◆ Excerpted data ◆
============

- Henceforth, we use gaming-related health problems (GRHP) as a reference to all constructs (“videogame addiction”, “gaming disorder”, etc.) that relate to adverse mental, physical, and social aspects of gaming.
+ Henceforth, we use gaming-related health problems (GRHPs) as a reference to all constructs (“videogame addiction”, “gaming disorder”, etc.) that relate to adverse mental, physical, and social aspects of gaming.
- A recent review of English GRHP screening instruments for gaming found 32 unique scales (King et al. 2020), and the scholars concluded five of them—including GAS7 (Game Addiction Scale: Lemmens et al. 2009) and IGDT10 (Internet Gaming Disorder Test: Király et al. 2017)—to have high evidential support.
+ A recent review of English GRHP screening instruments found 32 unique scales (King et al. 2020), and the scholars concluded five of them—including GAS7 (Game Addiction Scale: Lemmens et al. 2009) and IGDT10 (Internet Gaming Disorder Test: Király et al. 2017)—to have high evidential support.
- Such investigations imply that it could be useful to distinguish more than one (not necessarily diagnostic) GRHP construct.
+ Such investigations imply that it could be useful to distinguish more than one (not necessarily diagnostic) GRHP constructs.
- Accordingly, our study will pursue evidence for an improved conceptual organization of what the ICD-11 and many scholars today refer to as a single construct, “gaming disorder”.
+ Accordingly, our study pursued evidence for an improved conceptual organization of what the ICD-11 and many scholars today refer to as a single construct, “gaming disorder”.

============

◆ Prompt ◆
Among the lines of the data, some contain the word "what". How many are there? Reply with the number alone.

◆ Final answer ◆
2